Black Friday comes loaded with potential, but ends up roughly as enjoyable as visiting a Wal-Mart on the titular holiday.
Casey Tebo’s Black Friday, a horror-comedy centered on the titular post-Thanksgiving shopping extravaganza, accomplishes the near-impossible in taking a foolproof premise and likeable cast and delivering what is essentially the film version of salmonella poisoning. Let’s start by getting the requisite holidays jokes out of the way: this film is a real turkey. An undercooked one at that. It’s also lazier than a snoring uncle tripped out on tryptophan, and one is left to ponder what a better filmmaker could have done with the likes of Bruce Campbell, Michael Jai White, and some impressively gooey practical effects courtesy of the great Robert Kurtzman. Conceptually, it’s actually rather surprising that no one has ever thought to build a horror flick from the nationally recognized shopping free-for-all and real-life nightmare, a day when individuals operate according to their basest animal (and capitalist) instincts; by now we’ve all seen footage of rabid shoppers punching and kicking their way across big box aisles in pursuit of savings, exhibiting little humanity as they desperately try to nab the last $200 off-brand flat screen.

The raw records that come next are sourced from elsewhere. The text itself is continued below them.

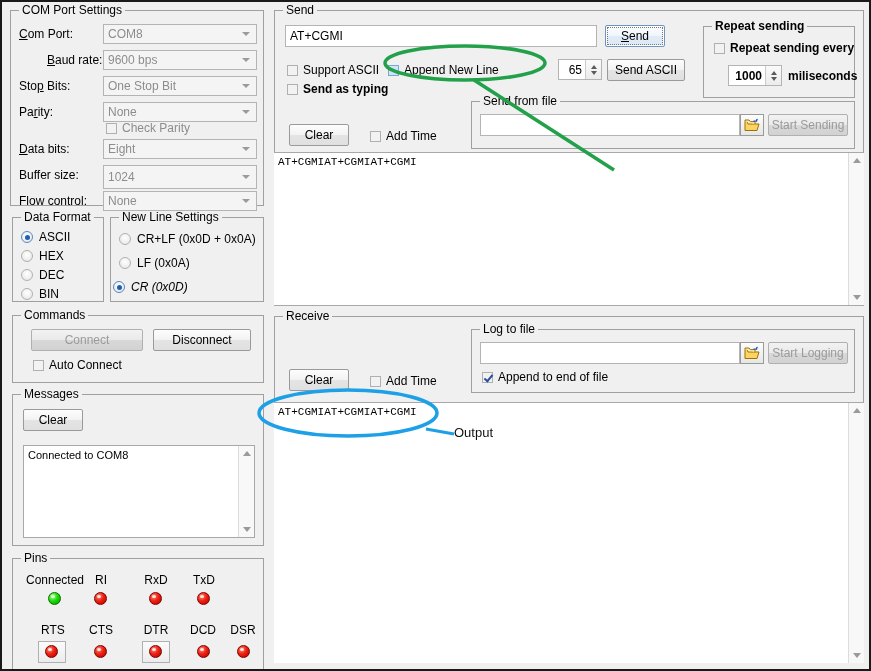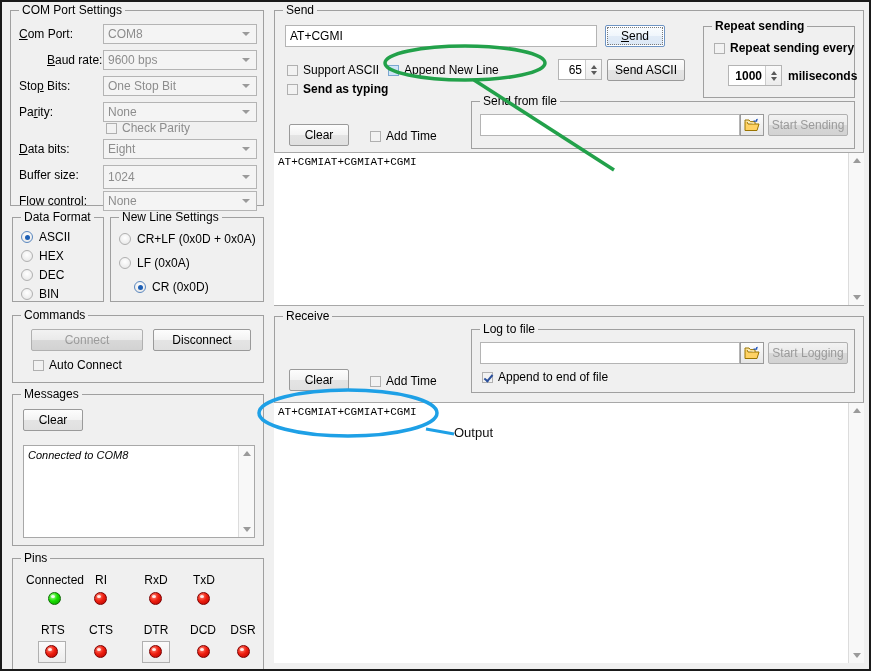--- a/index.html
+++ b/index.html
@@ -419,7 +419,7 @@
       <span class="dot"></span>
       <span class="rtext">LF (0x0A)</span>
     </div>
-    <div class="radio on" style="left:23px; top:62px;">
+    <div class="radio on" style="left:2px; top:62px;font-style:italic;">
       <span class="dot"></span>
       <span class="rtext">CR (0x0D)</span>
     </div>

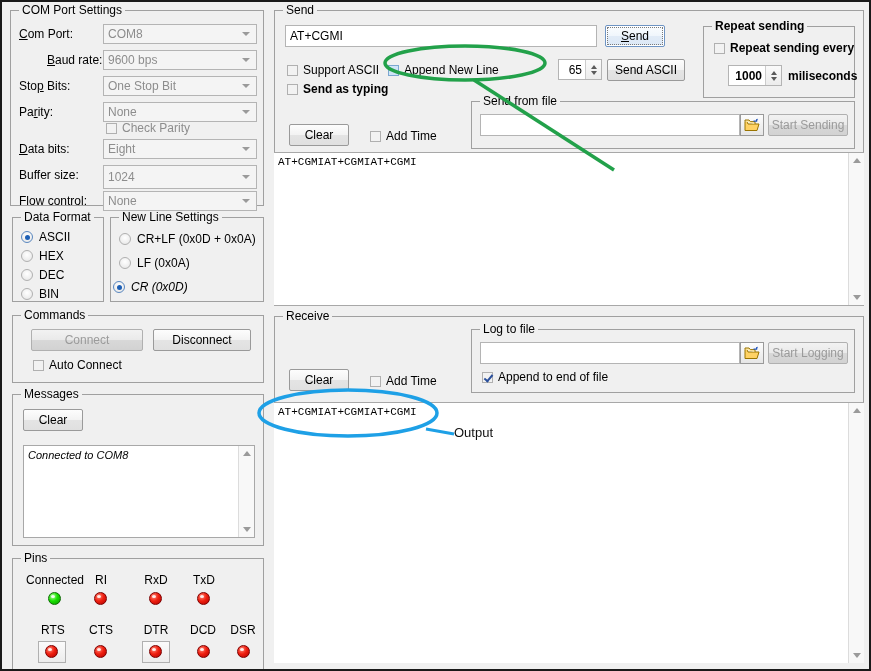--- a/index.html
+++ b/index.html
@@ -449,7 +449,7 @@
       <span>Clear</span>
     </div>
 
-    <div class="area" style="left:10px; top:50px; width:232px; height:93px;font-style:italic;">
+    <div class="area" style="left:10px; top:50px; width:232px; height:93px;">
       <div class="content">Connected to COM8</div>
       <div class="sbar">
         <span class="tri up"></span>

But for all that built-in potential, Tebo and screenwriter Andy Greskoviak do absolutely nothing to maximize a premise so ripe for satire. George A. Romero covered similar material over 40 years ago with Dawn of the Dead — consumer as zombie, undead patrons stalking mall walkways and shopping corridors, their desire for human flesh analogized to their capitalistic lust. By setting the action during the frenzy of Black Friday, where money-hungry corporations are at their most heartless, one would assume the stakes would be even higher here, the satirical targets obvious but still worthy of a good goosing. Unfortunately, Black Friday is as lifeless as the antagonists at the heart of its story. A meteor shower has brought some sort of cosmic goo crashing through the roof of a corporate toy store in Any Town, USA. Anyone who comes near it becomes a snarling, zombified beast who craves flesh and blood, and will stop at nothing to obtain it. The employees of We Love Toys must band together to stop the outbreak from leaving the store premises, a motley crew that includes wussy manager and corporate shill Jonathan (Campbell), middle-aged divorced dad and all-around fuck-up Ken (Devon Sawa), germophobe Chris (Ryan Lee), bad-ass Archie (White), and, of course, the pretty-but-tough young female, Marnie (Ivan Baquero).

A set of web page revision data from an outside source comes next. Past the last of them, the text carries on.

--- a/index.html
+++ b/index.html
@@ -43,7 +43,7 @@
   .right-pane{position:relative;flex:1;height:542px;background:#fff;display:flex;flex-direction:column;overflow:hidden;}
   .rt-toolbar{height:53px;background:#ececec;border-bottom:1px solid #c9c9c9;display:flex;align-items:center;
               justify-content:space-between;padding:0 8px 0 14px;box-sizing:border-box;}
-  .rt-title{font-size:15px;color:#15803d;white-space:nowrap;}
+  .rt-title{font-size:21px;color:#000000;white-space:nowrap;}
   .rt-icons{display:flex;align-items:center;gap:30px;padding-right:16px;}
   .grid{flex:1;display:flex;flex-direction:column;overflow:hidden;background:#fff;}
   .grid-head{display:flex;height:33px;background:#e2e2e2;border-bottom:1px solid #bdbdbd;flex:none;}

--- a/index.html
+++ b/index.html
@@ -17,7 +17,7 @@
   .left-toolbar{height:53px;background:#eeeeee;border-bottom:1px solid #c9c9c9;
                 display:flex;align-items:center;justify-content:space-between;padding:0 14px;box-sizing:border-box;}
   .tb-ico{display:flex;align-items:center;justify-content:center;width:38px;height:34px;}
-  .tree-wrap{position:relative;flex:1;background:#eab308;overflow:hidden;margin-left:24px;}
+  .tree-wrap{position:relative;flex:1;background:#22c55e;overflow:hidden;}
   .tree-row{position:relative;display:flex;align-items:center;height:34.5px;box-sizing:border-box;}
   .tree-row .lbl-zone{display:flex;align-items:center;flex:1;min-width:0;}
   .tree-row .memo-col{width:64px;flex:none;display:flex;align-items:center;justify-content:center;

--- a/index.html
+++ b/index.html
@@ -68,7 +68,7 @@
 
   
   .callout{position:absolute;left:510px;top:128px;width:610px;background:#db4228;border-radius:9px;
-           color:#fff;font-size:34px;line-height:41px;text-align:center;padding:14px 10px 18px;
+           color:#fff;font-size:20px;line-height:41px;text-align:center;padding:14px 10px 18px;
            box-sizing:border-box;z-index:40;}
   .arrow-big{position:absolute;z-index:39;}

It would be nice to report that they dispose of these ravenous beasts in fun and inventive ways; they do not. It would also be fantastic to discuss the crackling chemistry shared by this not-entirely-unimpressive cast, but that too isn’t in the cards. Indeed, it’s been awhile since a horror-comedy has been quite this inert. It’s too much to even decry the film as stuck in neutral, as it doesn’t even seem like anyone has found the keys. Everything here feels distinctly half-assed, as if the entire enterprise could get by on cast and premise alone. Even the production design of the store itself is pathetic, half-empty store shelves filled with obvious empty boxes, and that’s even before the sale-hungry mobs decimate the aisles. The sterility of the surroundings could be seen as a more accurate reflection of personality-free corporate stores, but such a reading fails to highlight the much-needed dichotomy of the foregrounded zombie action and twinkly toy surroundings, with the resulting mayhem simply looking like slapdash cosplay between bored participants on an underpopulated set. The impressive effects work courtesy of Kurtzman keeps hinting at an ‘80s alien throwback a la Invaders from Mars or Night of the Creeps, but such fun never materializes. Sawa gives a surprisingly nimble and committed performance — let it be said I am here for the Renai-Sawa-nce — but the underutilized White looks as uninspired as his surroundings, while Campbell goes for half-hearted scenery chewing, no doubt wishing he was managing an S-Mart instead. And the end of the day, a film like Black Friday doesn’t even bear much contemporary cultural currency, neither reflecting COVID’s impact on such shopping shenanigans nor riffing on that present reality, the final nail in the coffin of this DOA project. Online shopping has never looked so good.